──────── Records provided

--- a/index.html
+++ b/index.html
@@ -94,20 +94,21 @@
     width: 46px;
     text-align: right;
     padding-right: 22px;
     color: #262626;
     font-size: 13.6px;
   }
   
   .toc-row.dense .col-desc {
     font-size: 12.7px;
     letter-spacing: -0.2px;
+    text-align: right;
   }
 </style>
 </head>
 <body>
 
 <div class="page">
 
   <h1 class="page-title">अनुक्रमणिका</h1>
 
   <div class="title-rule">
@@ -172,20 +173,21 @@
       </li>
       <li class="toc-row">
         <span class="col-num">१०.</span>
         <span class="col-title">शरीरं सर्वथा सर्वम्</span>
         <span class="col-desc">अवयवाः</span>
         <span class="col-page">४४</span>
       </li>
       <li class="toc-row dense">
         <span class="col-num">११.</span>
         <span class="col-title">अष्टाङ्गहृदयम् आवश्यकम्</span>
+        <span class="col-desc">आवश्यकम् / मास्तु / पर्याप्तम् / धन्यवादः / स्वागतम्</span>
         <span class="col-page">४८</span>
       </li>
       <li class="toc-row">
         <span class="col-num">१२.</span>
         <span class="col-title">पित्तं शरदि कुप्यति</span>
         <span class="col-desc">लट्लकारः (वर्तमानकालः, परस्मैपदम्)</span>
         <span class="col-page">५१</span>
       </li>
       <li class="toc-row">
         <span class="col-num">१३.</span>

────────────────

What this task involves: Exactly as written, transcribe every line shown above.

Output below:
--- a/index.html
+++ b/index.html
@@ -94,20 +94,21 @@
     width: 46px;
     text-align: right;
     padding-right: 22px;
     color: #262626;
     font-size: 13.6px;
   }
   
   .toc-row.dense .col-desc {
     font-size: 12.7px;
     letter-spacing: -0.2px;
+    text-align: right;
   }
 </style>
 </head>
 <body>
 
 <div class="page">
 
   <h1 class="page-title">अनुक्रमणिका</h1>
 
   <div class="title-rule">
@@ -172,20 +173,21 @@
       </li>
       <li class="toc-row">
         <span class="col-num">१०.</span>
         <span class="col-title">शरीरं सर्वथा सर्वम्</span>
         <span class="col-desc">अवयवाः</span>
         <span class="col-page">४४</span>
       </li>
       <li class="toc-row dense">
         <span class="col-num">११.</span>
         <span class="col-title">अष्टाङ्गहृदयम् आवश्यकम्</span>
+        <span class="col-desc">आवश्यकम् / मास्तु / पर्याप्तम् / धन्यवादः / स्वागतम्</span>
         <span class="col-page">४८</span>
       </li>
       <li class="toc-row">
         <span class="col-num">१२.</span>
         <span class="col-title">पित्तं शरदि कुप्यति</span>
         <span class="col-desc">लट्लकारः (वर्तमानकालः, परस्मैपदम्)</span>
         <span class="col-page">५१</span>
       </li>
       <li class="toc-row">
         <span class="col-num">१३.</span>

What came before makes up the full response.